▸ **Task inputs**
----------------------------------------

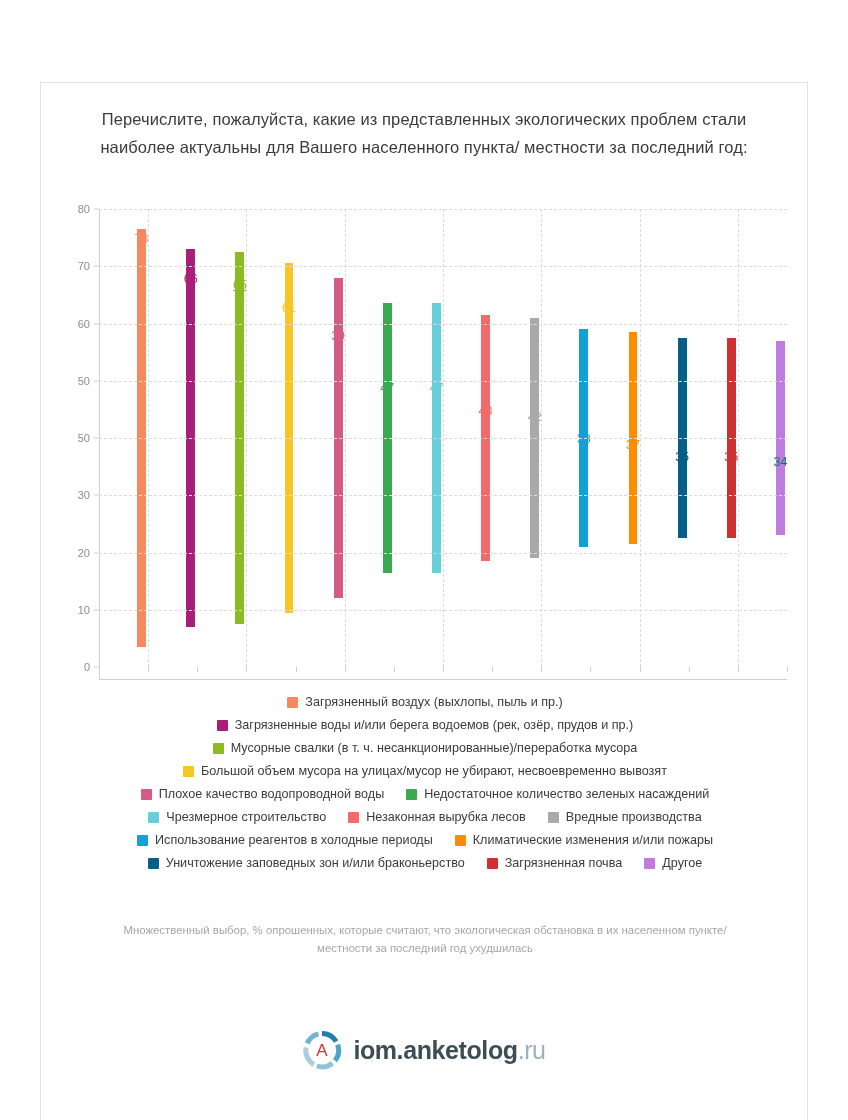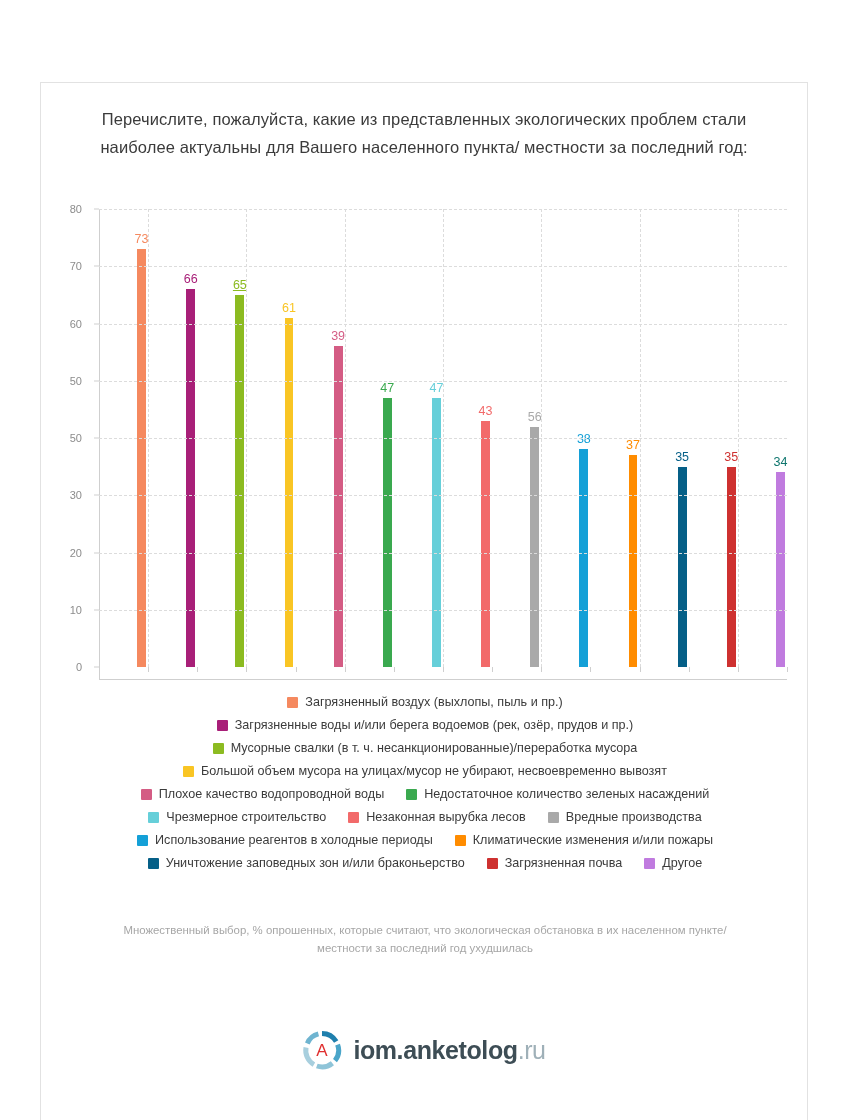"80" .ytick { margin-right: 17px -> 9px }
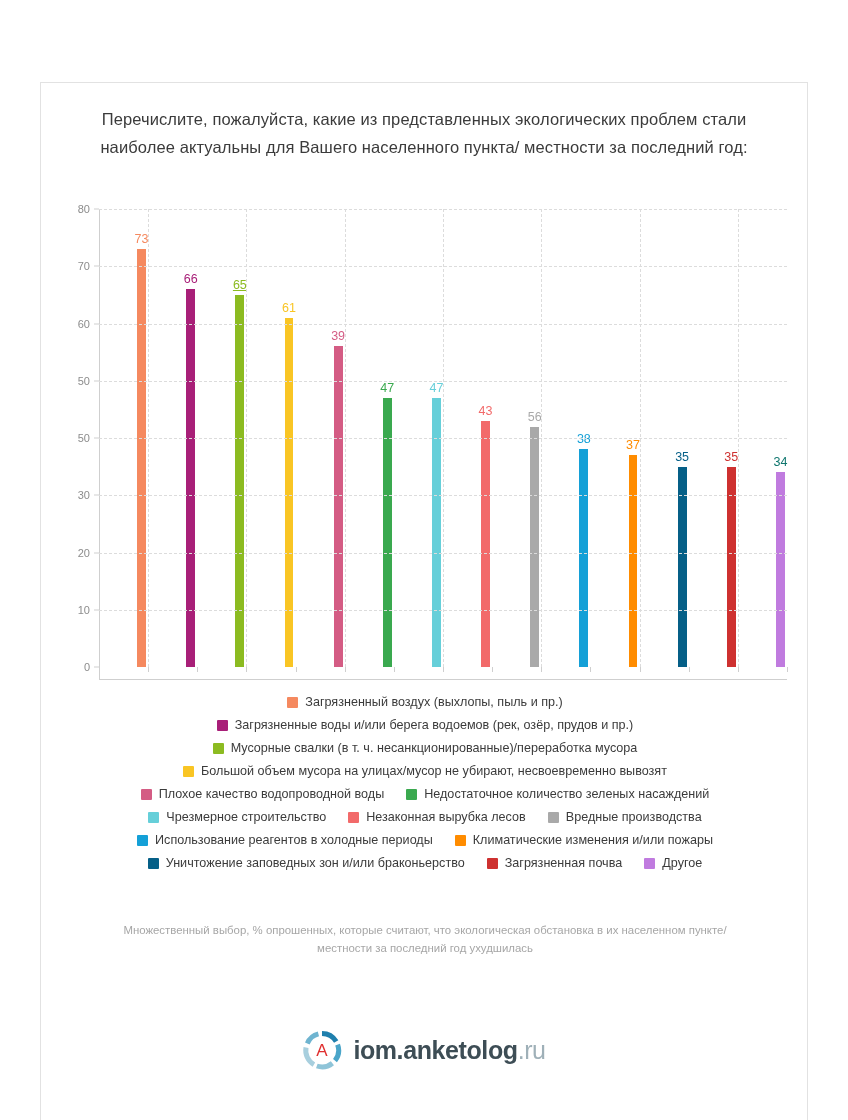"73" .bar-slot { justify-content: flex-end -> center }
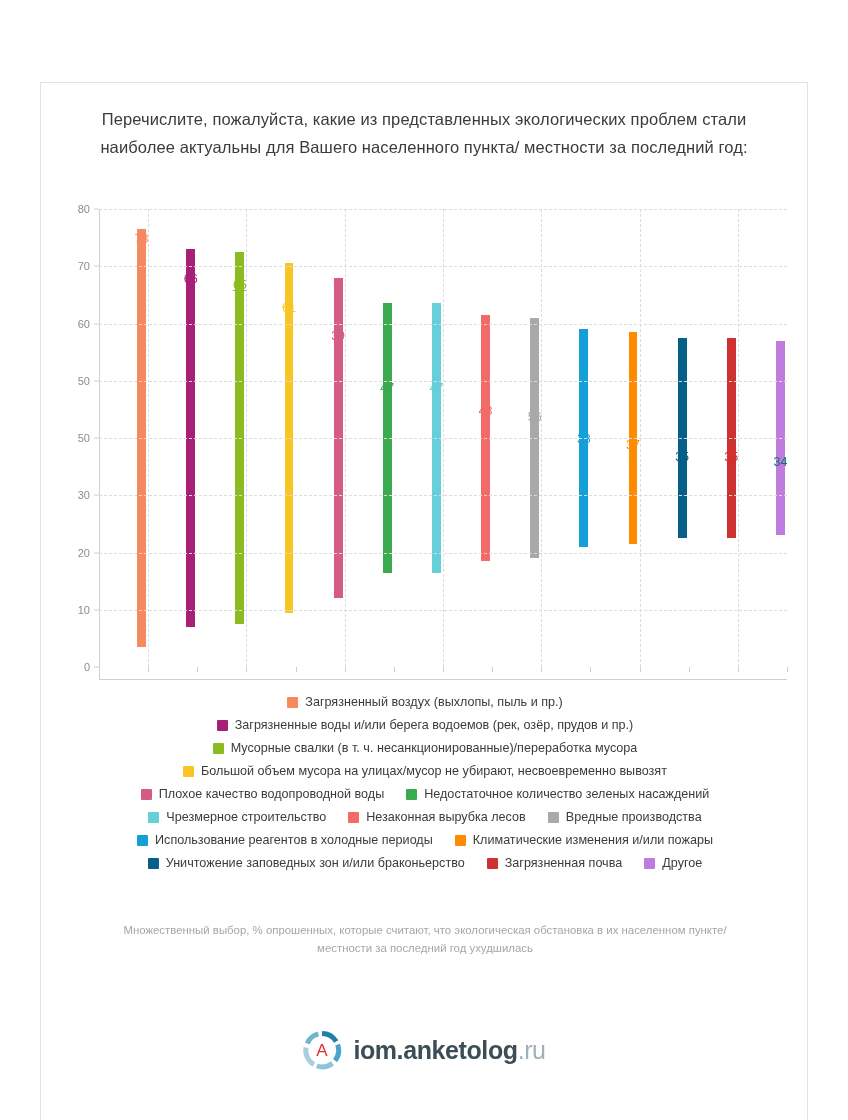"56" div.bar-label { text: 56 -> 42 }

----------------------------------------

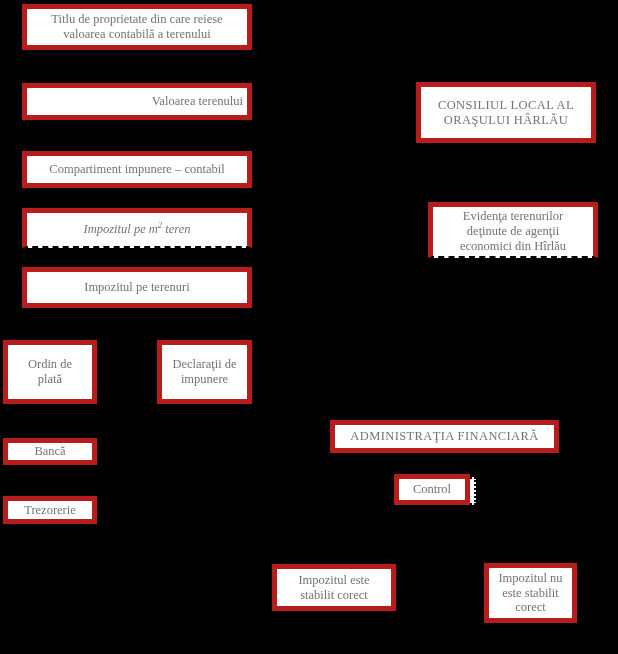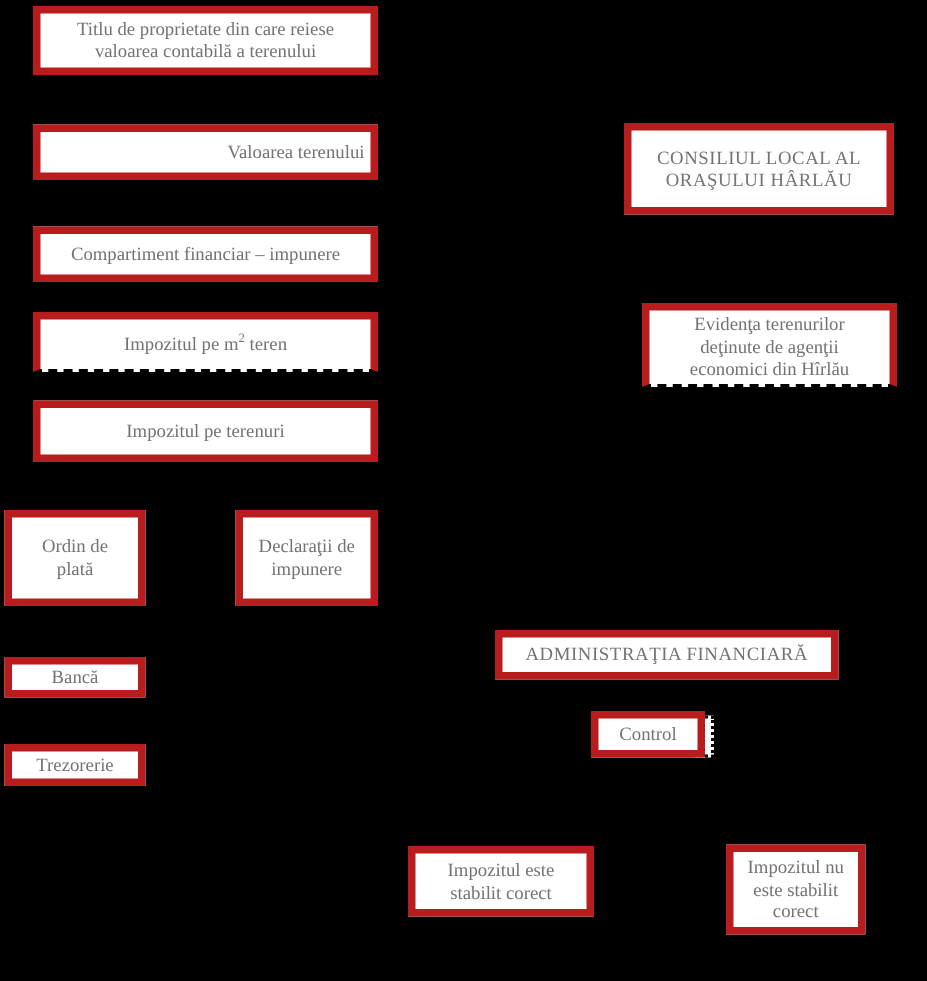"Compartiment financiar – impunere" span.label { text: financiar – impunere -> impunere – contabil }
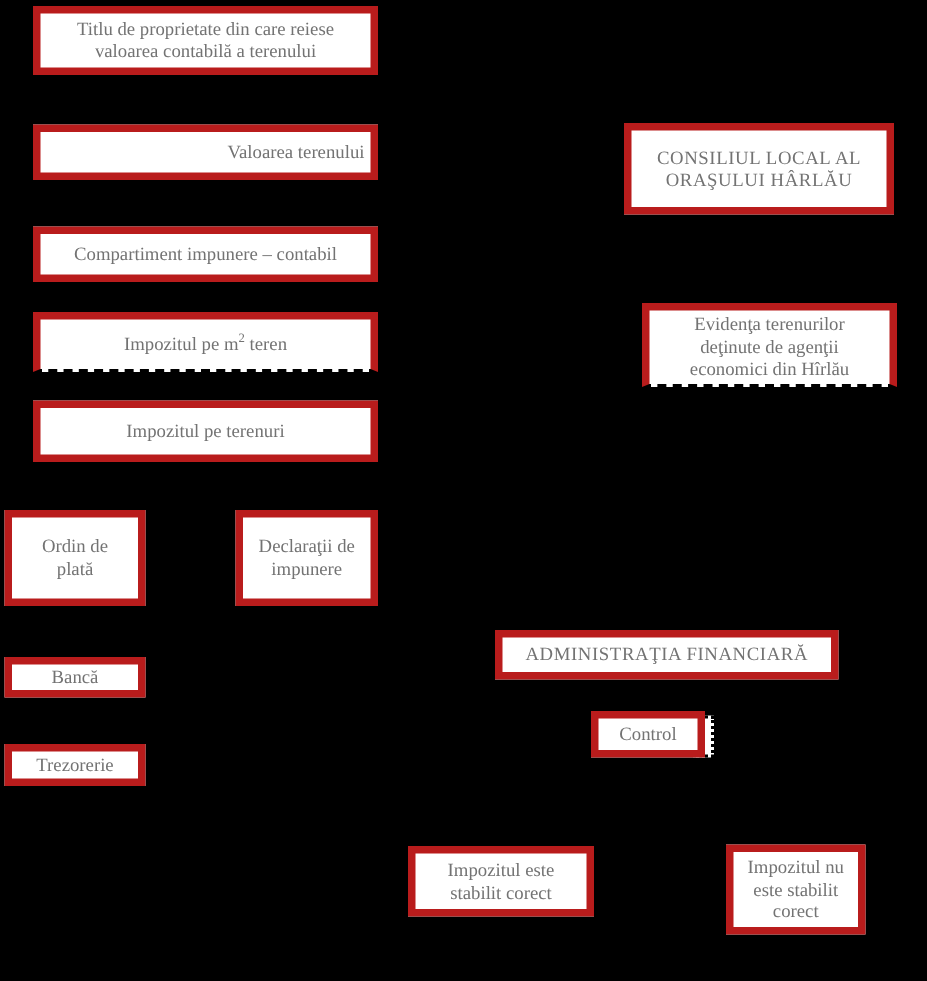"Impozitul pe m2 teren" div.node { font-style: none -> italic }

----------------------------------------

▸ **Aim of the exercise**
Using the data above, give again exactly the lines starting at the one holding "text: financiar –" and ending at the one holding "font-style: none ->", inclusive, and nothing more. Omit the pictures.

▸ **Written reply**
"Compartiment financiar – impunere" span.label { text: financiar – impunere -> impunere – contabil }
"Impozitul pe m2 teren" div.node { font-style: none -> italic }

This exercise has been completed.